┌─ INPUT

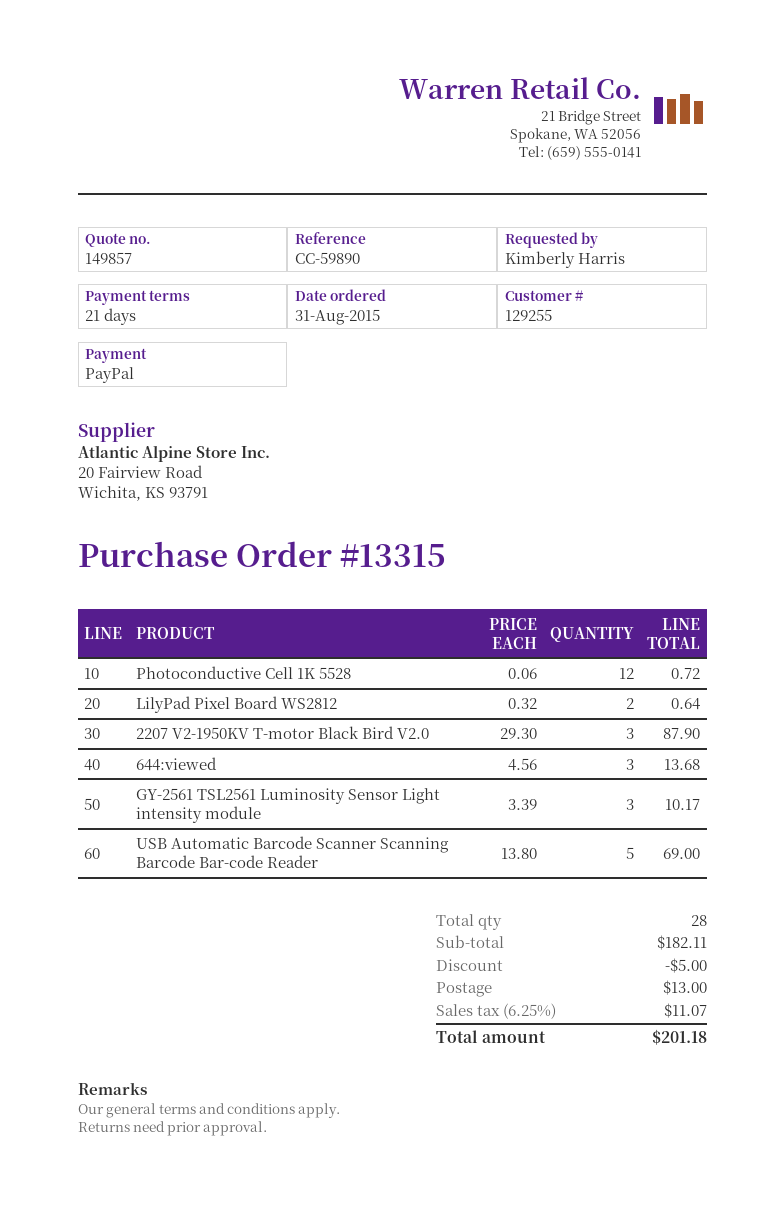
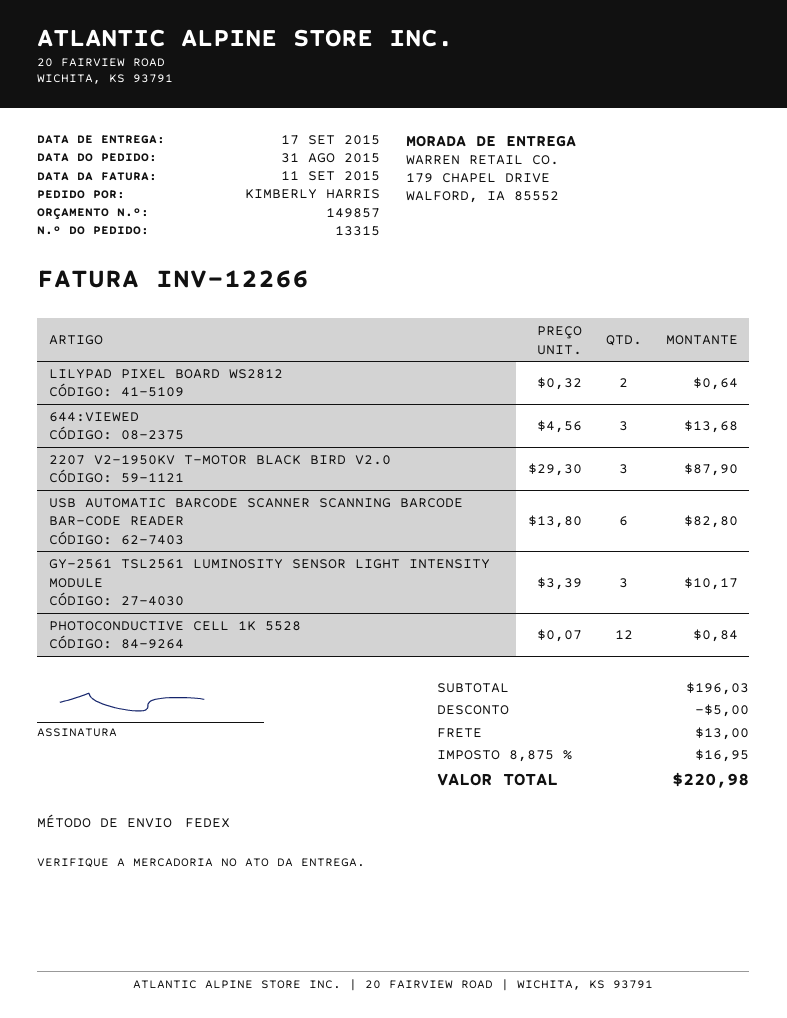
Photoconductive Cell 1K 5528: 12 x 0.06 = 0.72 -> 12 x 0.07 = 0.84
USB Automatic Barcode Scanner Scanning Barcode Bar-code Reader: 5 x 13.80 = 69.00 -> 6 x 13.80 = 82.80
subtotal: 182.11 -> 196.03
tax: 6.25% = 11.07 -> 8.875% = 16.95
total: 201.18 -> 220.98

└─

__YOUR OBJECTIVE__
Beginning at the line that contains "subtotal: 182.11 -> 196.03", give again every line down to the end of the material, exactly as written, and stop there.

__RESULT OF THE TASK__
subtotal: 182.11 -> 196.03
tax: 6.25% = 11.07 -> 8.875% = 16.95
total: 201.18 -> 220.98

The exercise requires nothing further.